Two-Horned 'Rook' Might Be the Oldest Chess Piece on Earth
By Brandon Specktor - Senior Writer a day ago
This horned "rook" may be the world's oldest-known chess piece.
(Image: © John Peter Oleson)
In the game of chess, a rook can move as many spaces as it can in one direction. Or, it can sit stone-still and guard the pieces around it, potentially holding its ground for an entire match or thousands of years (whichever comes first).
John Oleson, an archaeologist at the University of Victoria in British Columbia, Canada, believes he and his colleagues may have found one such rook that has been lying in the sand below an ancient trading post in Jordan since the seventh century. The stout sandstone figure, excavated from the ruins of an early Islamic settlement in 1991, has a rectangular body with two horn-like protrusions on top. While this may look far from the crenellated castle towers we call rooks today, it's spot-on for rooks in the earliest known chess sets, where those swift-moving pieces were shaped to evoke horse-drawn chariots. (The word "rook" comes from "rukh," the Persian word for chariot.)

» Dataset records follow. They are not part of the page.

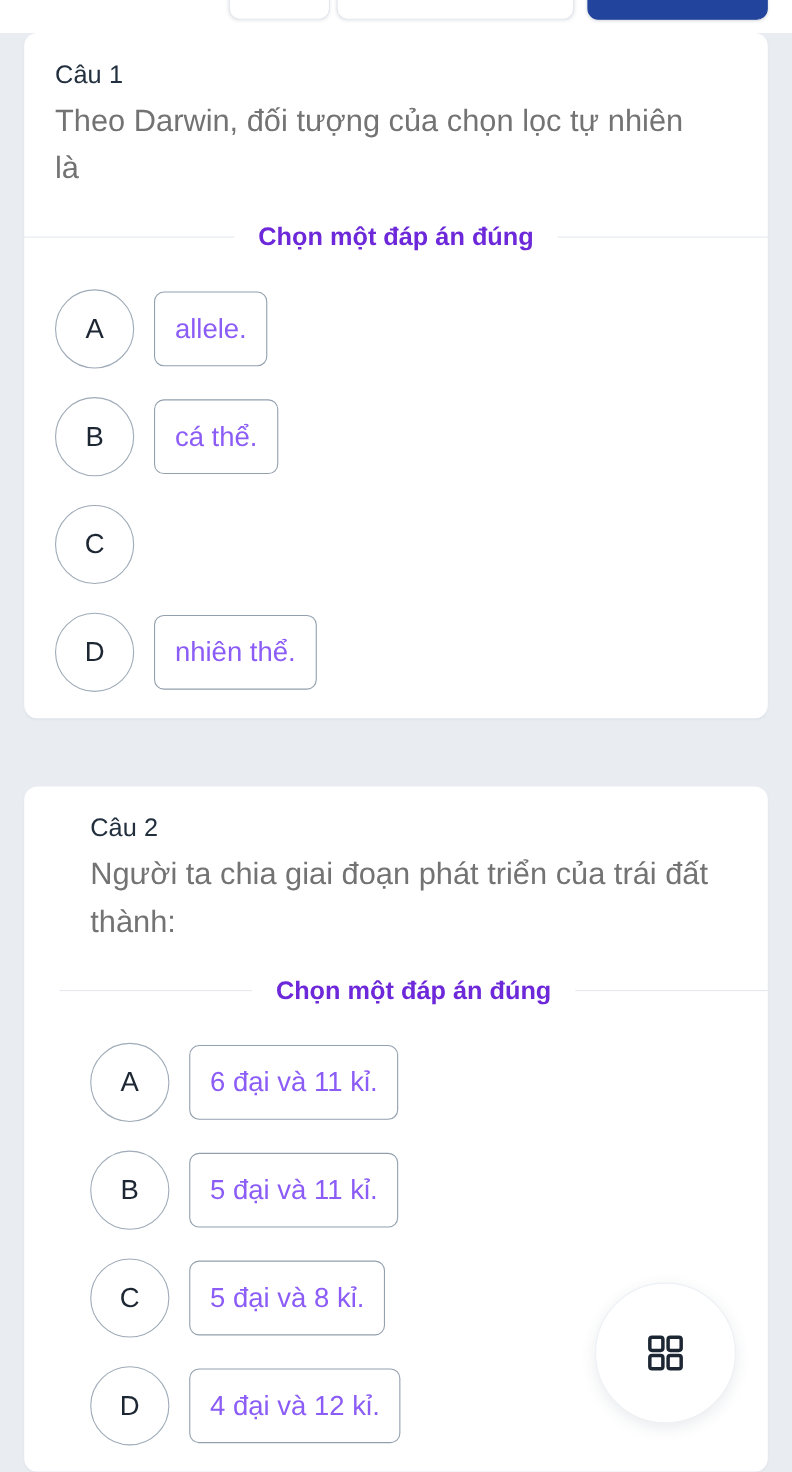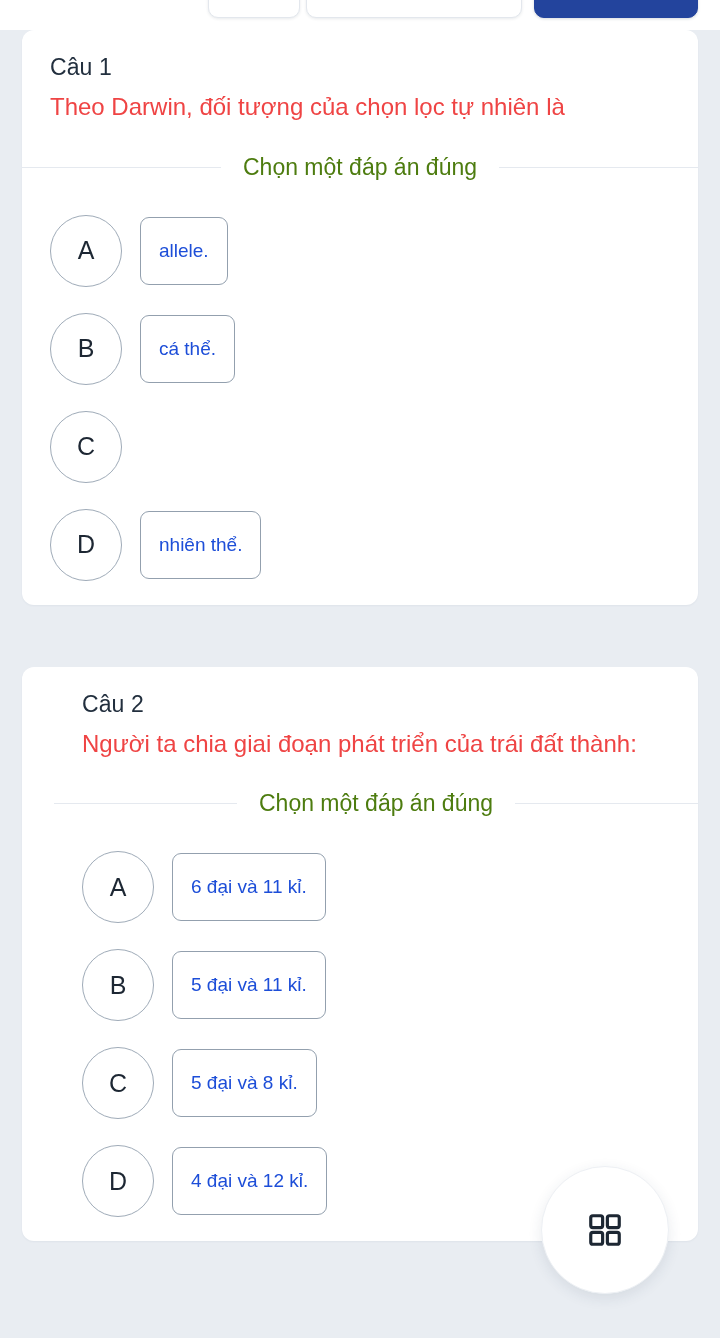--- a/index.html
+++ b/index.html
@@ -68,45 +68,45 @@
 
   .q-label {
     font-size: 23px;
     font-weight: normal;
     letter-spacing: .1px;
     padding: 0 28px;
     line-height: 1.35;
   }
 
   .q-text {
-    font-size: 24px;
+    font-size: 28px;
     line-height: 1.52;
     padding: 6px 28px 0 28px;
-    color: #ef4444;
+    color: #737373;
     max-width: 640px;
   }
 
   
   .choose-row {
     display: flex;
     align-items: center;
     margin-top: 28px;
     width: 100%;
   }
   .choose-row .rule {
     flex: 1 1 auto;
     height: 1px;
     background: #e5e9ef;
   }
   .choose-row .choose-label {
     flex: 0 0 auto;
     padding: 0 22px;
     font-size: 23px;
-    font-weight: normal;
-    color: #4d7c0f;
+    font-weight: bold;
+    color: #6d28d9;
     white-space: nowrap;
   }
 
   
   .options {
     padding: 34px 28px 0 28px;
   }
   .option {
     display: flex;
     align-items: center;
@@ -131,22 +131,22 @@
 
   .opt-box {
     flex: 0 0 auto;
     min-height: 68px;
     border: 1.6px solid #93a0ae;
     border-radius: 9px;
     background: #fff;
     display: flex;
     align-items: center;
     padding: 0 18px;
-    font-size: 19px;
-    color: #1d4ed8;
+    font-size: 25px;
+    color: #8b5cf6;
     white-space: nowrap;
   }
 
   
   .fab {
     position: absolute;
     left: 541px;
     top: 1166px;
     width: 128px;
     height: 128px;

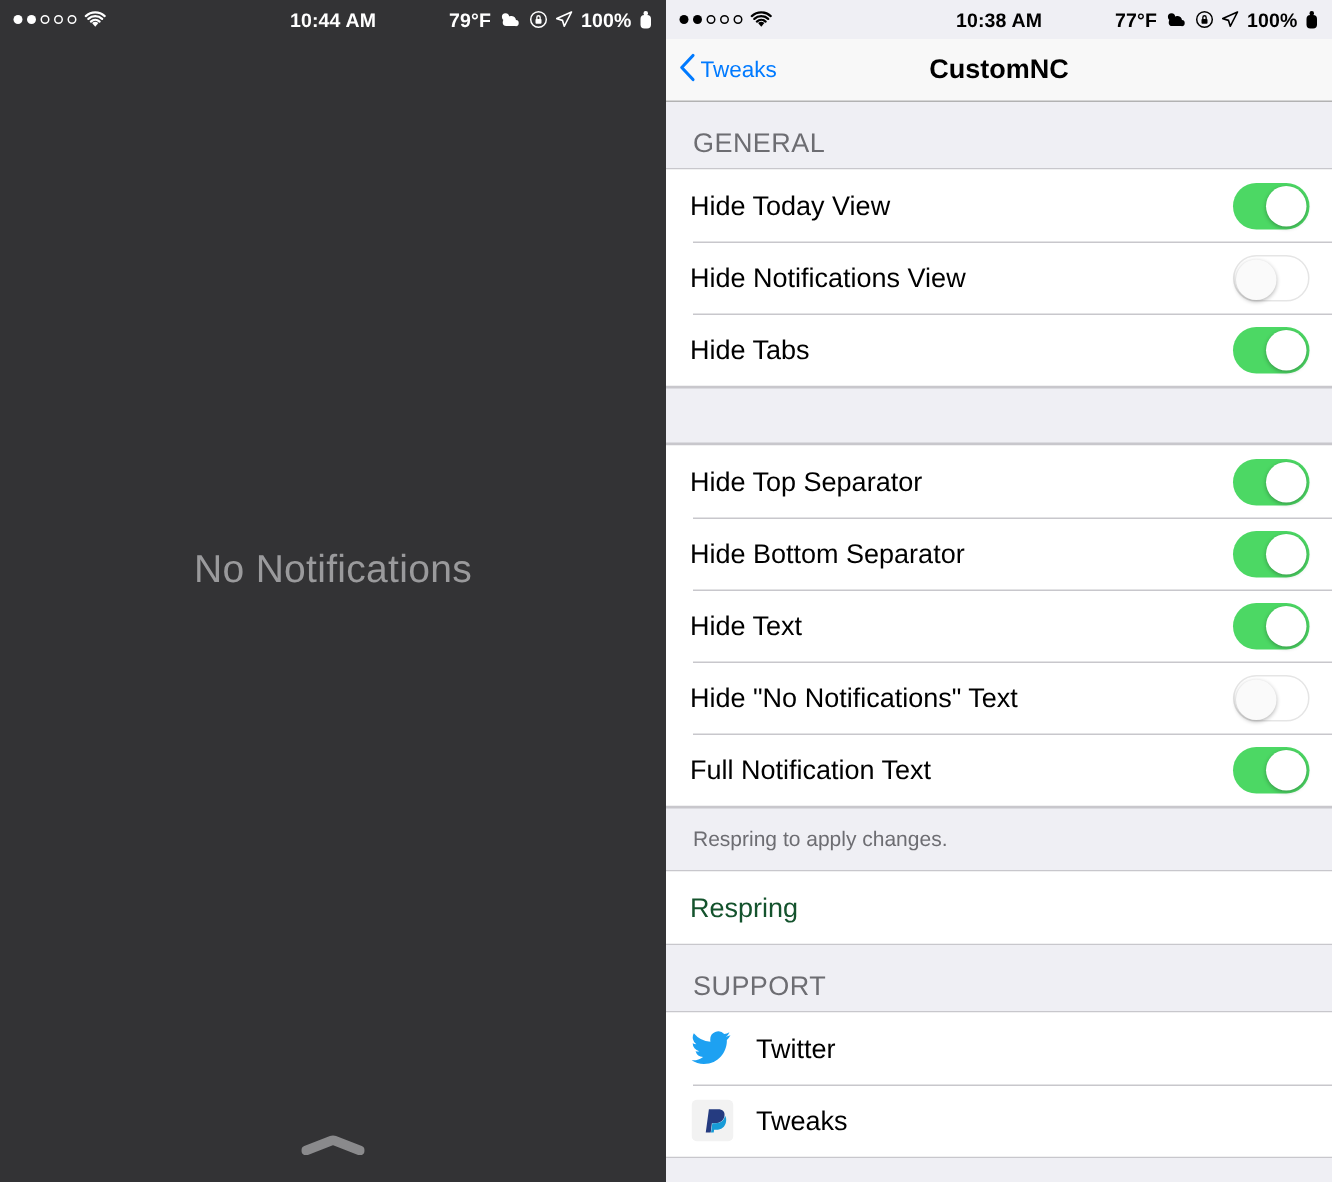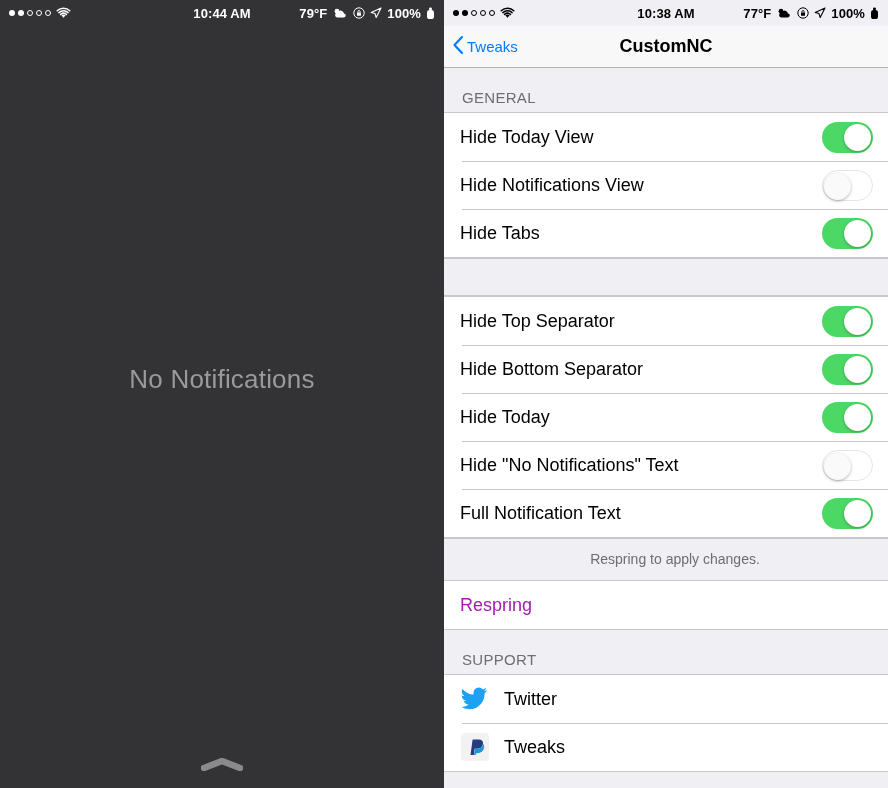--- a/index.html
+++ b/index.html
@@ -82,21 +82,21 @@
     position: absolute; left: 0; right: 0;
     text-align: center;
     font-size: 18px; font-weight: bold;
     color: #000;
     pointer-events: none;
   }
   .group-header {
     height: 44px;
     display: flex; align-items: flex-end;
     padding: 0 0 6px 18px;
-    font-size: 15px;
+    font-size: 18px;
     color: #6d6d72;
     letter-spacing: .3px;
     background: #efeff4;
   }
   .group-spacer { background: #efeff4; }
   .group-spacer.gap { height: 38px; border-top: 1px solid #c8c7cc; border-bottom: 1px solid #c8c7cc; }
 
   .cell-group { background: #fff; border-top: 1px solid #c8c7cc; border-bottom: 1px solid #c8c7cc; }
   .cell {
     height: 48px;
@@ -105,21 +105,21 @@
     background: #fff;
     position: relative;
     cursor: pointer;
   }
   .cell + .cell::before {
     content: "";
     position: absolute; left: 18px; right: 0; top: 0;
     height: 1px; background: #c8c7cc;
   }
   .cell-label { font-size: 18px; color: #000; flex: 1; font-weight: 400; }
-  .cell-label.link { color: #a21caf; }
+  .cell-label.link { color: #14532d; }
 
   .switch {
     width: 51px; height: 31px;
     border-radius: 16px;
     position: relative;
     flex: none;
     cursor: pointer;
   }
   .switch.on { background: #4cd864; }
   .switch.off { background: #ffffff; border: 1px solid #e5e5e5; }
@@ -133,21 +133,20 @@
   .switch.on .knob { right: 2px; }
   .switch.off .knob { left: 1px; background: #fafafa; }
 
   .footer-note {
     background: #efeff4;
     padding: 12px 0 0 18px;
     height: 42px;
     font-size: 14px;
     color: #6d6d72;
     border-top: 1px solid #c8c7cc;
-    text-align: center;
   }
 
   .cell-icon {
     width: 30px; height: 30px;
     flex: none;
     margin-right: 14px;
     display: flex; align-items: center; justify-content: center;
   }
 </style>
 </head>
@@ -314,21 +313,21 @@
             <span class="knob"></span>
           </span>
       </div>
       <div class="cell">
         <span class="cell-label">Hide Bottom Separator</span>
         <span class="switch on">
             <span class="knob"></span>
           </span>
       </div>
       <div class="cell">
-        <span class="cell-label">Hide Today</span>
+        <span class="cell-label">Hide Text</span>
         <span class="switch on">
             <span class="knob"></span>
           </span>
       </div>
       <div class="cell">
         <span class="cell-label">Hide "No Notifications" Text</span>
         <span class="switch off">
             <span class="knob"></span>
           </span>
       </div>

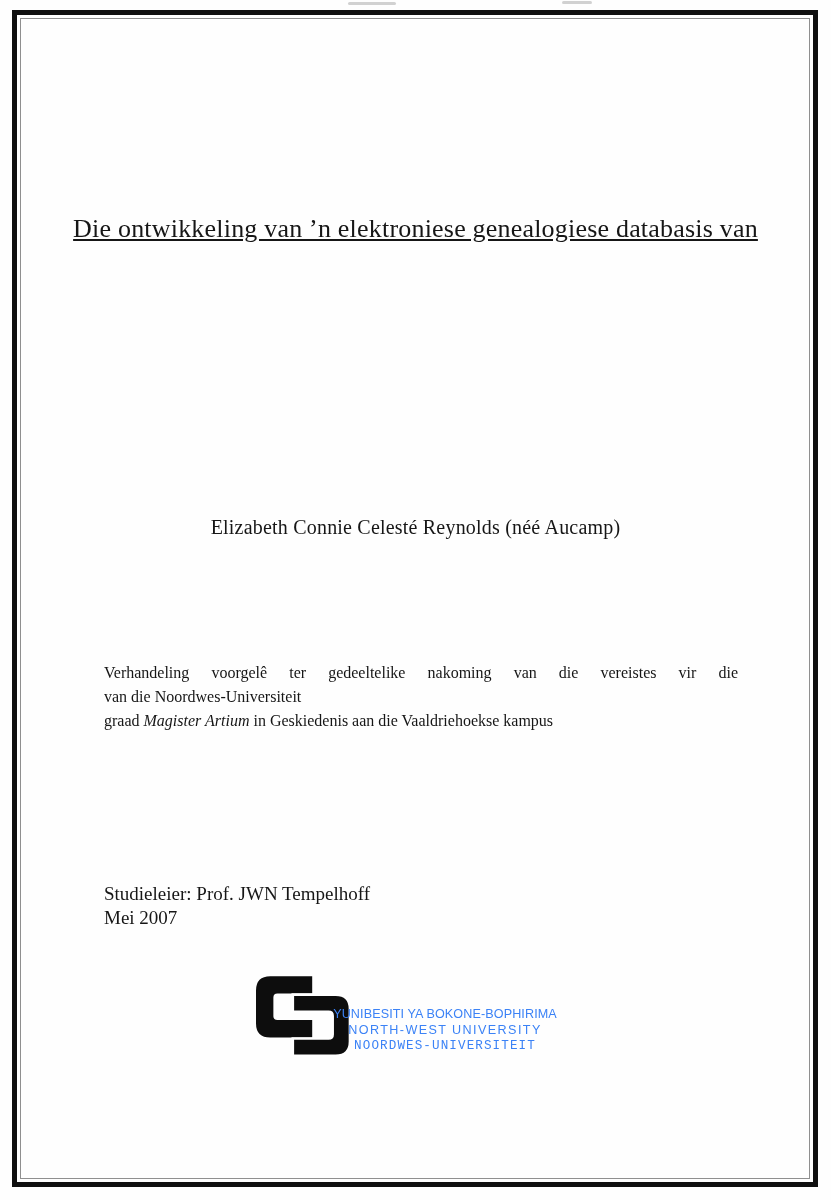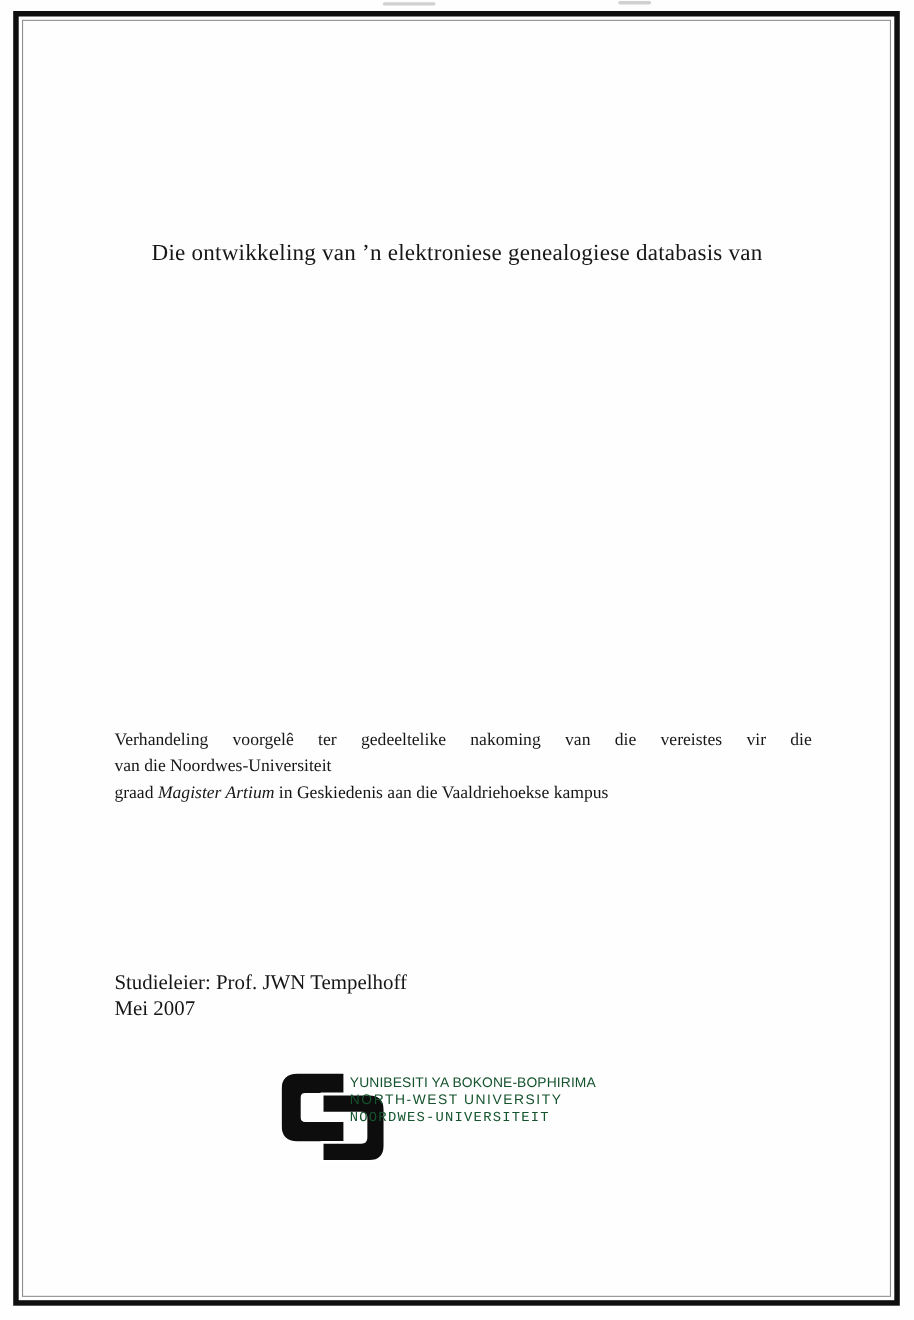--- a/index.html
+++ b/index.html
@@ -26,24 +26,25 @@
   .frame-inner {
     position: absolute;
     left: 20px; top: 18px; right: 21px; bottom: 21px;
     border: 1px solid #8f8f8f;
     pointer-events: none;
   }
   .title-block {
     position: absolute;
     top: 208px; left: 60px; right: 60px;
     text-align: center;
-    font-size: 21px;
+    font-size: 26px;
     line-height: 42px;
     letter-spacing: 0.2px;
     white-space: nowrap;
+    text-decoration: underline;
   }
   .byline {
     position: absolute;
     top: 436px; left: 0; right: 0;
     text-align: center;
     font-size: 18px;
     line-height: 22px;
   }
   .author {
     position: absolute;
@@ -70,26 +71,27 @@
     font-size: 19px;
     line-height: 24px;
   }
   .logo-mark {
     position: absolute;
     left: 256px; top: 972px;
     width: 94px; height: 86px;
   }
   .logo-text {
     position: absolute;
-    left: 318px; top: 976px;
+    left: 318px; top: 1006px;
     width: 254px;
+    text-align: center;
     font-family: "Liberation Sans", "DejaVu Sans", sans-serif;
     font-size: 12.6px;
     line-height: 16px;
-    color: #14532d;
+    color: #3b82f6;
     white-space: nowrap;
   }
   .logo-text .lt1 { letter-spacing: 0.1px; }
   .logo-text .lt2 { letter-spacing: 1.4px; }
   .logo-text .lt3 { letter-spacing: 1.1px; font-family: Liberation Mono, monospace; }
   
   .smudge {
     position: absolute;
     background: #bdbdbd;
     height: 3px;
@@ -107,20 +109,21 @@
   <div class="frame-outer"></div>
   <div class="frame-inner"></div>
   <div class="smudge s1"></div>
   <div class="smudge s2"></div>
 
   <div class="title-block">
     <div>Die ontwikkeling van ’n elektroniese genealogiese databasis van</div>
   </div>
 
 
+  <div class="author">Elizabeth Connie Celesté Reynolds (néé Aucamp)</div>
 
   <div class="statement">
     <div class="just">Verhandeling voorgelê ter gedeeltelike nakoming van die vereistes vir die</div>
     <div>van die Noordwes-Universiteit</div>
     <div><span>graad </span><i>Magister Artium</i><span> in Geskiedenis aan die Vaaldriehoekse kampus</span></div>
   </div>
 
   <div class="supervisor-block">
     <div>Studieleier: Prof. JWN Tempelhoff</div>
     <div>Mei 2007</div>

If the tiny sandstone figure Oleson excavated is indeed a rook, it may be the single oldest chess piece ever discovered, dating to roughly 1,300 years ago.
"There are references to chess-playing in Islamic texts as early as A.D. 643, and the game was popular throughout the Islamic world," Oleson wrote in an abstract for a presentation on the piece. "Since the game probably was carried westward from India by the movement of merchants and diplomats, it is no surprise that early evidence for it should be found at a site" on a busy trade route like this one, he added in the presentation, which he delivered at the American Schools of Oriental Research 2019 meeting in San Diego last week.